Self-supervised Normality Learning and Divergence Vector-guided Model Merging for Zero-shot Congenital Heart Disease Detection in Fetal Ultrasound Videos
Journal:
arXiv
Published Date:
Mar 10, 2025
Abstract
Congenital Heart Disease (CHD) is one of the leading causes of fetal
mortality, yet the scarcity of labeled CHD data and strict privacy regulations
surrounding fetal ultrasound (US) imaging present significant challenges for
the development of deep learning-based models for CHD detection.
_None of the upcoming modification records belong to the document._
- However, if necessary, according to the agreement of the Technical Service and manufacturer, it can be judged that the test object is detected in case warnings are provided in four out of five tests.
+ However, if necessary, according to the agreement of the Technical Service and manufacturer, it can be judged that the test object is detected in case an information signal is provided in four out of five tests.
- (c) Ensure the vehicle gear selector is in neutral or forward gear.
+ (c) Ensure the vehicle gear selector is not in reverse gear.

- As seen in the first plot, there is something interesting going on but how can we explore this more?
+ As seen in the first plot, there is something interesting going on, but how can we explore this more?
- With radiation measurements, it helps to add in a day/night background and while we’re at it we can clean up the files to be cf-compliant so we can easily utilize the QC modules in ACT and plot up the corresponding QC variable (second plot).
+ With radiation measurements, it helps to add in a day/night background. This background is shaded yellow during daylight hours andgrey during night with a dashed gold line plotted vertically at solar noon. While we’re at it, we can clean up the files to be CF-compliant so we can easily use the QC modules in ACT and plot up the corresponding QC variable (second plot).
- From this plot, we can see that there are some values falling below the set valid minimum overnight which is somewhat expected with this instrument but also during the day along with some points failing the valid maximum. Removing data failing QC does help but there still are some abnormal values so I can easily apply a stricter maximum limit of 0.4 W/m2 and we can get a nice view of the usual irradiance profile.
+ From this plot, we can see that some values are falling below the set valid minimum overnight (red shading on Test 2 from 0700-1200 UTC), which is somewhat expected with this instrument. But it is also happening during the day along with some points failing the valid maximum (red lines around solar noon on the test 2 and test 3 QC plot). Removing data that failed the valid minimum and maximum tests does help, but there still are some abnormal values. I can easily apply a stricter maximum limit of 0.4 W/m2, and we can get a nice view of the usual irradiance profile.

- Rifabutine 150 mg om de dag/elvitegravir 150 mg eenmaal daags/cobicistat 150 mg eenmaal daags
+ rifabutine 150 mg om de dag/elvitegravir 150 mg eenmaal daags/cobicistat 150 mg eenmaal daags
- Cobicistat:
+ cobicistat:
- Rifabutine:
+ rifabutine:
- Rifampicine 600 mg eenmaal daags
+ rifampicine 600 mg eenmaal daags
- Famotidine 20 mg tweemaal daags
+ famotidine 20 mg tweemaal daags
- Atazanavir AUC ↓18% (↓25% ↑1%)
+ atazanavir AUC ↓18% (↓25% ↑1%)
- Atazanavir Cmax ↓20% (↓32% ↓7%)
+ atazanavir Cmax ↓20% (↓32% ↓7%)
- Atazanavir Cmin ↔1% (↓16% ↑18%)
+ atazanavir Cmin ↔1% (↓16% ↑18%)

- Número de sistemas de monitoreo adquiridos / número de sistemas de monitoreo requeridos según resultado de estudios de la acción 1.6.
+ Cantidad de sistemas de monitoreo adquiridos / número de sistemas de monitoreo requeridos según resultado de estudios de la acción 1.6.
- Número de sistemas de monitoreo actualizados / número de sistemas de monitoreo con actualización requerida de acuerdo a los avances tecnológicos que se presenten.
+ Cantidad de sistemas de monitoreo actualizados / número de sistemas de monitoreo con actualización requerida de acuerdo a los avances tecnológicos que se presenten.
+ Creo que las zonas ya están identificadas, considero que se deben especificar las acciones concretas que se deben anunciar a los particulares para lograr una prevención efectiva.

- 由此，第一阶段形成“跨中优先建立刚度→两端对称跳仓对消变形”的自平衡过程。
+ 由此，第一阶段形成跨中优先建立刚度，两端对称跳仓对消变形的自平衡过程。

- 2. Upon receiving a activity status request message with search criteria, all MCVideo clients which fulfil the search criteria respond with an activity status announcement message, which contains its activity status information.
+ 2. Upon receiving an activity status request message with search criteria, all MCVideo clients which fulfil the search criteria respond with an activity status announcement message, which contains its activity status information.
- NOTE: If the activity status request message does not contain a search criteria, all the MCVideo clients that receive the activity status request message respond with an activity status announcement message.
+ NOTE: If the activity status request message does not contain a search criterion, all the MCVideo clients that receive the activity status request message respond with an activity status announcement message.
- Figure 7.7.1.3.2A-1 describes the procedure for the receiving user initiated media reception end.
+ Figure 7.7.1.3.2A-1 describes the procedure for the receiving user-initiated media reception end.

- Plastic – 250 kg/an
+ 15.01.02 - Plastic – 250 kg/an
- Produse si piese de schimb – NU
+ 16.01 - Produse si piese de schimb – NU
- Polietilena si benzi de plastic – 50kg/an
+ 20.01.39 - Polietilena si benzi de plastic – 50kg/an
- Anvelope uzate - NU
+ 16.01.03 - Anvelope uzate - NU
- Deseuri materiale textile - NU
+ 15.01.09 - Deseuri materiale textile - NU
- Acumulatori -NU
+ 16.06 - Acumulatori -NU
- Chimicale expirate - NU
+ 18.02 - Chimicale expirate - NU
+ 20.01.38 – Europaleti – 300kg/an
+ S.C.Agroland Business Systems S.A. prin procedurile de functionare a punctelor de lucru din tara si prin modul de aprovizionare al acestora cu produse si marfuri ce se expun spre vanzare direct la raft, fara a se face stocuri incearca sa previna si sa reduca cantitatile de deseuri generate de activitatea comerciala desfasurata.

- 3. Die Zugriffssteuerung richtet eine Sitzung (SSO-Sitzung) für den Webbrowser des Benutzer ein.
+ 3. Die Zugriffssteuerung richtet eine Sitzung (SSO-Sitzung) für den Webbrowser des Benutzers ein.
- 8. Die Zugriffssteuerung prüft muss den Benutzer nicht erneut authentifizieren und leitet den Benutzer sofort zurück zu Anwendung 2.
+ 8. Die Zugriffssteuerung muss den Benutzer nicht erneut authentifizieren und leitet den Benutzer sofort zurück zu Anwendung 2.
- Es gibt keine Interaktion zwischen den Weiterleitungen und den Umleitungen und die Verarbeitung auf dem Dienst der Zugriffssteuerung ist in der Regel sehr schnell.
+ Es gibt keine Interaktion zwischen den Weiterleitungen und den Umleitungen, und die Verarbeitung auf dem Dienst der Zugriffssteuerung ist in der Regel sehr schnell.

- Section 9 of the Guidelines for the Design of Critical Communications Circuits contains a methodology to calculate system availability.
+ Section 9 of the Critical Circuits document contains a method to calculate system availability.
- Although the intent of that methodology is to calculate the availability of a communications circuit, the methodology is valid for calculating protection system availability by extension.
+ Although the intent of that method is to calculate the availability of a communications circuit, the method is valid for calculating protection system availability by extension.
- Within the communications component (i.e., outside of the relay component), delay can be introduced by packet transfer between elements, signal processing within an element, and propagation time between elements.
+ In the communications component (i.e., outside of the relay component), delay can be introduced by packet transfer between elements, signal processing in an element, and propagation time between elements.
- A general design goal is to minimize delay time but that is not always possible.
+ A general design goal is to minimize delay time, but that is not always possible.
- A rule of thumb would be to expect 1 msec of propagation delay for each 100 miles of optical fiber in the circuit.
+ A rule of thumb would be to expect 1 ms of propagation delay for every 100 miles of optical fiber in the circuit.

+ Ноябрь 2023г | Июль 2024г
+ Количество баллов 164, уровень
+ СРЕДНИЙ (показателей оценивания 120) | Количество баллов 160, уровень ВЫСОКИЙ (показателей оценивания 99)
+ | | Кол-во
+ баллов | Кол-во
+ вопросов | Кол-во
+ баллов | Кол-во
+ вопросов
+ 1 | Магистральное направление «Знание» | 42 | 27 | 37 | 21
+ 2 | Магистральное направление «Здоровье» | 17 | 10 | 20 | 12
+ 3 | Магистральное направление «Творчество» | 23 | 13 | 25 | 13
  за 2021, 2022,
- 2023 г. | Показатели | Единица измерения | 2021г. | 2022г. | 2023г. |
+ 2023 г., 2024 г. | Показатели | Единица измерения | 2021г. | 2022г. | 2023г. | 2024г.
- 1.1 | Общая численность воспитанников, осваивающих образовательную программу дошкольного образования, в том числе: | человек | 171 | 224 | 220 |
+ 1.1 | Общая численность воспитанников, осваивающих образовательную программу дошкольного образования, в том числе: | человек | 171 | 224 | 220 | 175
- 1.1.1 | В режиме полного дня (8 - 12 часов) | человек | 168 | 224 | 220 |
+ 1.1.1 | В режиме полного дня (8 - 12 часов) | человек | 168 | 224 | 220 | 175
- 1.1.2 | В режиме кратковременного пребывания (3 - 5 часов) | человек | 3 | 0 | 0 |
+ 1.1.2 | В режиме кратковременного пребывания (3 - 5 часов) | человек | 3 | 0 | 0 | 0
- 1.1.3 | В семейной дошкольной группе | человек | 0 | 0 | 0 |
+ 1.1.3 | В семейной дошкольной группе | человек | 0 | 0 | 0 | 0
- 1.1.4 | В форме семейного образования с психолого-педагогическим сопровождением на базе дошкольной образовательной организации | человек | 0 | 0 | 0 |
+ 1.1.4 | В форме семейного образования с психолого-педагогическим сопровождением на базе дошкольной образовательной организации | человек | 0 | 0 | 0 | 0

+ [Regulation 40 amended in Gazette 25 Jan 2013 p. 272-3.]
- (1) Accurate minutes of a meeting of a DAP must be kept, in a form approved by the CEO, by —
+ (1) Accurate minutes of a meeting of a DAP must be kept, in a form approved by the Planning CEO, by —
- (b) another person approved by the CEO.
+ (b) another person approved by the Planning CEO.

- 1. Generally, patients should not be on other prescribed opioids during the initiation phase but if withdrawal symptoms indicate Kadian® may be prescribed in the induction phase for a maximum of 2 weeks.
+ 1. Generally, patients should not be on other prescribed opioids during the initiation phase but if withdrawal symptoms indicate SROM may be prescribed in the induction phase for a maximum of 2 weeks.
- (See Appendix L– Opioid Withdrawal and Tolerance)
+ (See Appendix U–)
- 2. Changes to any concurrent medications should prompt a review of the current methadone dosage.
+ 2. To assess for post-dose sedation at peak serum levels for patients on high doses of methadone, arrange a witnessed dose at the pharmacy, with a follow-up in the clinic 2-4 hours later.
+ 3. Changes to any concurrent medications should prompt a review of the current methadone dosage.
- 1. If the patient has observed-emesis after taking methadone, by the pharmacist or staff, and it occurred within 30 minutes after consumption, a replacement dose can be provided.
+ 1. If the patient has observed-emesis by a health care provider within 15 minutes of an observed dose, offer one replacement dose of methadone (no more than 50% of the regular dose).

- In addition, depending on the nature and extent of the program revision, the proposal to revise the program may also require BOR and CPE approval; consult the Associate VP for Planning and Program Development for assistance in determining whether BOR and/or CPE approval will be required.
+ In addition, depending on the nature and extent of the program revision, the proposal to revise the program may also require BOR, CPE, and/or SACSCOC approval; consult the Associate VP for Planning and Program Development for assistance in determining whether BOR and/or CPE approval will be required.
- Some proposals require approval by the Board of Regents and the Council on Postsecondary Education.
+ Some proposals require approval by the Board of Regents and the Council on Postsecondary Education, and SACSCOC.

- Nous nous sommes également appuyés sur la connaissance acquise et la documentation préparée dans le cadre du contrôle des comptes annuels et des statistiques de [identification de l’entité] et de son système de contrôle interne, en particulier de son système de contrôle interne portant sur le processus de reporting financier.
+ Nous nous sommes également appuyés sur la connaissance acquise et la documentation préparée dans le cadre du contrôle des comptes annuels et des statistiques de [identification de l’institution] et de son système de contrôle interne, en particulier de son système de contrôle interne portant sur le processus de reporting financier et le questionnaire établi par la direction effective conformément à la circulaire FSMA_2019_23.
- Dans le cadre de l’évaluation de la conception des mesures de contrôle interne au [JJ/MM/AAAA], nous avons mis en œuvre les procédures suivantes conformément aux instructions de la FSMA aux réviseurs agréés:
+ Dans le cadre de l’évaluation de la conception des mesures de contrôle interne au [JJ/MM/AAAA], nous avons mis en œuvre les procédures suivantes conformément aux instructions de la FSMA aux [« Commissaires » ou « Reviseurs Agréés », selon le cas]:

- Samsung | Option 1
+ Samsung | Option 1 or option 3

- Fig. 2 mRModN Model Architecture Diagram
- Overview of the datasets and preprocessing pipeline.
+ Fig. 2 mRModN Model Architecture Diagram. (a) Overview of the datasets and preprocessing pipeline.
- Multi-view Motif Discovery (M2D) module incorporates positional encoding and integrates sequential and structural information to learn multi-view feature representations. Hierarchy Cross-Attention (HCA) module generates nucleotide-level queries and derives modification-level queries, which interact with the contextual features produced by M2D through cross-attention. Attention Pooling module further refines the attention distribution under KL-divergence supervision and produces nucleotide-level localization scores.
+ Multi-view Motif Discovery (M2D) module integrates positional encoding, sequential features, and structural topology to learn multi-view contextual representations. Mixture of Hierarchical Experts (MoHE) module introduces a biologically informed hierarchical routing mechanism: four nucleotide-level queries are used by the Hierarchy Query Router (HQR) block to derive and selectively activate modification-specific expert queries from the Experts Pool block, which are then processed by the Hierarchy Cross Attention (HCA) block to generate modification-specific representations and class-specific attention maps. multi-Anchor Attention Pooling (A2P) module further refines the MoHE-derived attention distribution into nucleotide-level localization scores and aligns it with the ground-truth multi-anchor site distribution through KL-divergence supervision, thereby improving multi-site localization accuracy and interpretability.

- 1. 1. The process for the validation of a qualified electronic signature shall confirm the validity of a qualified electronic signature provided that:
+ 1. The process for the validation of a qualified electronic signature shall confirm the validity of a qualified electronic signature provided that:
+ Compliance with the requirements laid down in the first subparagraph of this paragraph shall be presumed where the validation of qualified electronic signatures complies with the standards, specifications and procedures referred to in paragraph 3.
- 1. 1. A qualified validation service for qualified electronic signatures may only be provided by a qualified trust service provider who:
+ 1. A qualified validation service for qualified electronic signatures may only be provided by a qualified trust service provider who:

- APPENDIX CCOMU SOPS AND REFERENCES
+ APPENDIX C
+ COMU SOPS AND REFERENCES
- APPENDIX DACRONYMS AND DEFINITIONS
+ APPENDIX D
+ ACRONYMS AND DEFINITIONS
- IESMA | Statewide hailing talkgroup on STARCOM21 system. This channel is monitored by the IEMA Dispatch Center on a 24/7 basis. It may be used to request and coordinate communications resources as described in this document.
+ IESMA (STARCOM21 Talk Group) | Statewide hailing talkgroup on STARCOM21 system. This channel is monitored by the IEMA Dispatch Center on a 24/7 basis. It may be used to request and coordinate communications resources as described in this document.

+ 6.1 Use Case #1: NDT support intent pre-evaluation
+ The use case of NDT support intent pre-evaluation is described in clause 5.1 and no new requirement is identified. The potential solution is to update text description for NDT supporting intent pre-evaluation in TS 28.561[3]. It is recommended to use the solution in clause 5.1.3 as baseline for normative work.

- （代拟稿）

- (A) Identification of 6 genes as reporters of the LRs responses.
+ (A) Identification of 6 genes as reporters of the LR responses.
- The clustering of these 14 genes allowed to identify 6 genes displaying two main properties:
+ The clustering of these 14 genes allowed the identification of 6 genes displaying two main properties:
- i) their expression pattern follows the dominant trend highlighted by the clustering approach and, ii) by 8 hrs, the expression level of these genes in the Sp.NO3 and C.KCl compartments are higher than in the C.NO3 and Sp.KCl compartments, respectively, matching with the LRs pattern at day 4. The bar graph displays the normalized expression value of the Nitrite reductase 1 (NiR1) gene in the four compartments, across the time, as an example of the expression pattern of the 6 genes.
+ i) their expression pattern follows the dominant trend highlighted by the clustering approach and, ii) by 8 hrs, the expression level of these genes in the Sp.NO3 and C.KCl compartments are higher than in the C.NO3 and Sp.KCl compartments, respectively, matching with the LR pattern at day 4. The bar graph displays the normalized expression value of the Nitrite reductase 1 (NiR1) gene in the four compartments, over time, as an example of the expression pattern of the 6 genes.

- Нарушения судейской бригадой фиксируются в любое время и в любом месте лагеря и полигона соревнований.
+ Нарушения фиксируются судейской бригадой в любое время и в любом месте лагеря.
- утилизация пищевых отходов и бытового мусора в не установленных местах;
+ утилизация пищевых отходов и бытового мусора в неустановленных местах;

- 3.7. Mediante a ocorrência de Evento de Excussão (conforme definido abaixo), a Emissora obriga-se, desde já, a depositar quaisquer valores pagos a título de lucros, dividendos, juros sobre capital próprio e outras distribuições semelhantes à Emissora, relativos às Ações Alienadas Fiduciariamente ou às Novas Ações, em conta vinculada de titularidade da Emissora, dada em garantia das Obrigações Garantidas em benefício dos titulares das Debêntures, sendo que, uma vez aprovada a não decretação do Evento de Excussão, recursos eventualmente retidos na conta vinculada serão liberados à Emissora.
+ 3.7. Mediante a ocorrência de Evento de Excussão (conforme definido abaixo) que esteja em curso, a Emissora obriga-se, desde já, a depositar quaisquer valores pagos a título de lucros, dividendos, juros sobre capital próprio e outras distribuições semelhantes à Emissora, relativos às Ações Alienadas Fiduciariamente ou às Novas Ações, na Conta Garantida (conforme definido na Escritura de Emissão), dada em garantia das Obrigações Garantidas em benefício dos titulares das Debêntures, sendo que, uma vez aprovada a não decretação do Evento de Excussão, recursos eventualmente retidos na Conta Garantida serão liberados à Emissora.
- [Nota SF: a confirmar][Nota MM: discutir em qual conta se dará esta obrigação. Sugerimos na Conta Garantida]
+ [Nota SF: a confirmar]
Centralised
collection of large real-world datasets for rare conditions, such as CHD, from
large populations requires significant co-ordination and resource. In addition,
data governance rules increasingly prevent data sharing between sites. To
address these challenges, we introduce, for the first time, a novel
privacy-preserving, zero-shot CHD detection framework that formulates CHD
detection as a normality modeling problem integrated with model merging. In our
framework dubbed Sparse Tube Ultrasound Distillation (STUD), each hospital site
first trains a sparse video tube-based self-supervised video anomaly detection
(VAD) model on normal fetal heart US clips with self-distillation loss. This
enables site-specific models to independently learn the distribution of healthy
cases. To aggregate knowledge across the decentralized models while maintaining
privacy, we propose a Divergence Vector-Guided Model Merging approach,
DivMerge, that combines site-specific models into a single VAD model without
data exchange. Our approach preserves domain-agnostic rich spatio-temporal
representations, ensuring generalization to unseen CHD cases. We evaluated our
approach on real-world fetal US data collected from 5 hospital sites. Our
merged model outperformed site-specific models by 23.77% and 30.13% in accuracy
and F1-score respectively on external test sets.